◆ Goal of the exercise:
When the line with "discount: 3.00 -> none" is found, repeat it and all lines that follow it exactly, stopping at the end of the listing.

.....

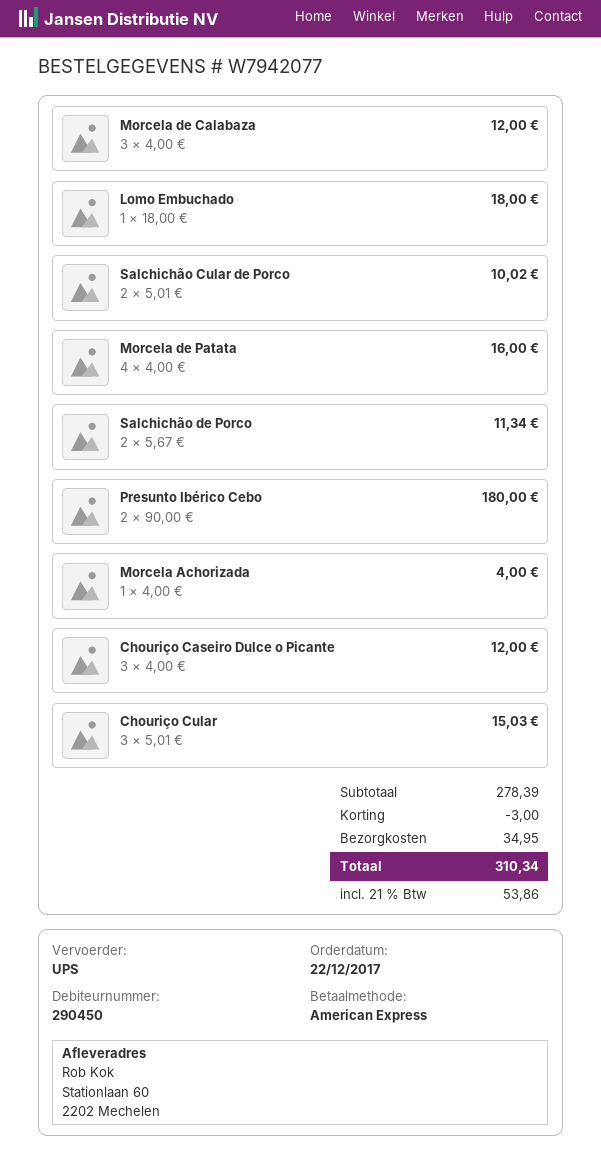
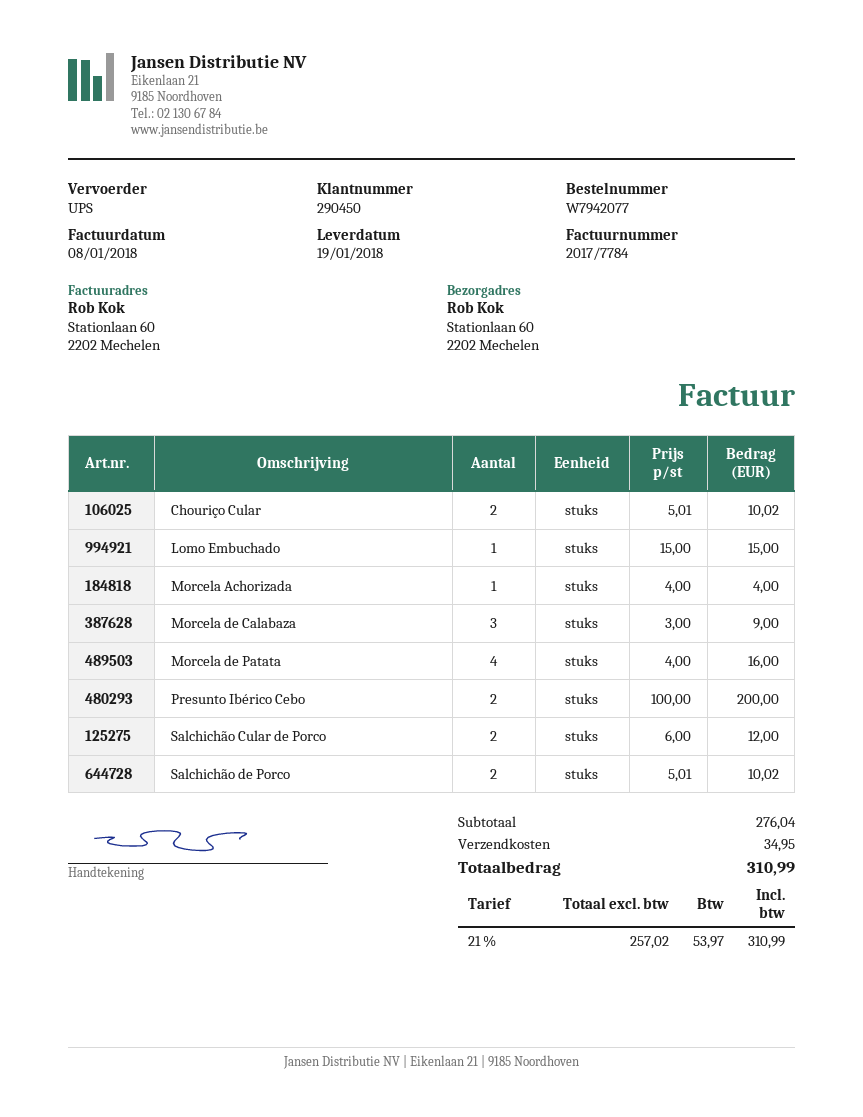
Morcela de Calabaza: 3 x 4.00 = 12.00 -> 3 x 3.00 = 9.00
Lomo Embuchado: 1 x 18.00 = 18.00 -> 1 x 15.00 = 15.00
Salchichão Cular de Porco: 2 x 5.01 = 10.02 -> 2 x 6.00 = 12.00
Salchichão de Porco: 2 x 5.67 = 11.34 -> 2 x 5.01 = 10.02
Presunto Ibérico Cebo: 2 x 90.00 = 180.00 -> 2 x 100.00 = 200.00
Chouriço Caseiro Dulce o Picante: 3 x 4.00 = 12.00 -> none
Chouriço Cular: 3 x 5.01 = 15.03 -> 2 x 5.01 = 10.02
subtotal: 278.39 -> 276.04
discount: 3.00 -> none
tax: 21% = 53.86 -> 21% = 53.97
total: 310.34 -> 310.99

.....

◆ Expected answer:
discount: 3.00 -> none
tax: 21% = 53.86 -> 21% = 53.97
total: 310.34 -> 310.99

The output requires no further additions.